Fire bellies are poisonous.

Go for it :whistling2:


----------



## _Birdeater_WM_ (Jan 2, 2010)

ipreferaflan said:


> Fire bellies are poisonous.
> 
> Go for it :whistling2:


 i know that , just a genral question :lol2:


----------



## jaykickboxer (Feb 11, 2008)

_Birdeater_WM_ said:


> i know that , just a genral question :lol2:


yeh as flan man said treat the snake see what haPens


----------



## _Birdeater_WM_ (Jan 2, 2010)

jaykickboxer said:


> yeh as flan man said treat the snake see what haPens


nah its ok :whip:


----------



## Ron Magpie (Oct 11, 2009)

Yes, their natural food includes frogs and toads- but any garter that tried it with an FBT would regret it. Briefly.:whistling2:


----------



## Ssthisto (Aug 31, 2006)

Depends on the garter, surely - since there's a particular garter species that regularly eats California rough-skinned newts.....


----------



## _Birdeater_WM_ (Jan 2, 2010)

i have a chequered gart , and 4 FBT's 
i wasent gonna feed them there my pets :devil:
just wondered as i know they like fish thats all :whistling2:


----------



## Ron Magpie (Oct 11, 2009)

Ssthisto said:


> Depends on the garter, surely - since there's a particular garter species that regularly eats California rough-skinned newts.....

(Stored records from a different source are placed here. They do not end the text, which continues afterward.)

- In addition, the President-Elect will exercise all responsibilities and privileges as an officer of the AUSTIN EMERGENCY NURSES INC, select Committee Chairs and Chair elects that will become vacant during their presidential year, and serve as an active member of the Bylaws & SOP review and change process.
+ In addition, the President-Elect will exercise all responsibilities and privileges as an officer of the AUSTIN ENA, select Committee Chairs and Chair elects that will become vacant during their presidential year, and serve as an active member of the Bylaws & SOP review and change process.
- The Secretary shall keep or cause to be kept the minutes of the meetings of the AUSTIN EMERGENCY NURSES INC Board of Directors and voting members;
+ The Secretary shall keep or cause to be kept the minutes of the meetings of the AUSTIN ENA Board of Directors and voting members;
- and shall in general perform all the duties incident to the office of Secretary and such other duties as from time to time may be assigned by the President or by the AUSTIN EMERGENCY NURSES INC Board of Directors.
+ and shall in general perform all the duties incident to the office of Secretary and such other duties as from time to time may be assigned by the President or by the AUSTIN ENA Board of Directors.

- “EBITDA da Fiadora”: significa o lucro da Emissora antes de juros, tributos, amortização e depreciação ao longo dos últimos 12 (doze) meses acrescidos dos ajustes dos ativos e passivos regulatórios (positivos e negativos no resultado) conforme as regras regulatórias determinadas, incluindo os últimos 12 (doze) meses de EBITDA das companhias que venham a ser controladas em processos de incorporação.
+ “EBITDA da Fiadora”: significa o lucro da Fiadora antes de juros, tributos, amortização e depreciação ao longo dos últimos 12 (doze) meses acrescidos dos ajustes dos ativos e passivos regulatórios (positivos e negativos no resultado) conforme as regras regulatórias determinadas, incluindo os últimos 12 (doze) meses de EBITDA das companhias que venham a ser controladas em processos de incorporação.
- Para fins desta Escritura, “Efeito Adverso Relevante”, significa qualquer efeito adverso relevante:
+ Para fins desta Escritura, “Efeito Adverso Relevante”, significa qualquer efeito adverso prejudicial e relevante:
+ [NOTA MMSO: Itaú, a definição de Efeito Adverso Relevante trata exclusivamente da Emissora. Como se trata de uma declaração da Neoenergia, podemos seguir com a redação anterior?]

But given that (Oriental) FBTs are Asian, it's not likely that they are adapted to _their_ particular toxins.


----------



## _Birdeater_WM_ (Jan 2, 2010)

Ron Magpie said:


> But given that (Oriental) FBTs are Asian, it's not likely that they are adapted to _their_ particular toxins.


thats true iots like some snakes are immune to other snakes venom :2thumb:


----------



## Ssthisto (Aug 31, 2006)

Ron Magpie said:


> But given that (Oriental) FBTs are Asian, it's not likely that they are adapted to _their_ particular toxins.


True. The Asian "garter" (not _Thamnophis_) species may well be able to eat _Bombina_, however.


----------



## ipreferaflan (Oct 8, 2009)

A Bombina orientalis' poison isn't really its defence mechanism. It's the bright colours that say 'I'm poisonous'.
For that reason, I'm not sure if garters would eat enough orientalis to adapt.


----------



## rigsby (Jan 11, 2008)

A garter snake eats california newts which have the most lethal skin toxins of any amphibs except P A Frogs so i would suispect they would eat a fire belly but may live to regret it (or not live should i say).


----------



## dannyj (Jan 23, 2007)

firstly what a daft question - the two are from opposite sides of the earth

Many species of garter do indeed eat frogs/toads -
my blacknecked garters are soley frog/toad eaters in the wild - thats why im having such a nightmare feeding mine - wont touch worms, pinkies or fish

the method i have to go through come feeding times is a ball ache


----------



## Ron Magpie (Oct 11, 2009)

dannyj said:


> firstly what a daft question - the two are from opposite sides of the earth
> 
> Many species of garter do indeed eat frogs/toads -
> my blacknecked garters are soley frog/toad eaters in the wild - thats why im having such a nightmare feeding mine - wont touch worms, pinkies or fish
> ...


I did wonder about the original motivation for the question...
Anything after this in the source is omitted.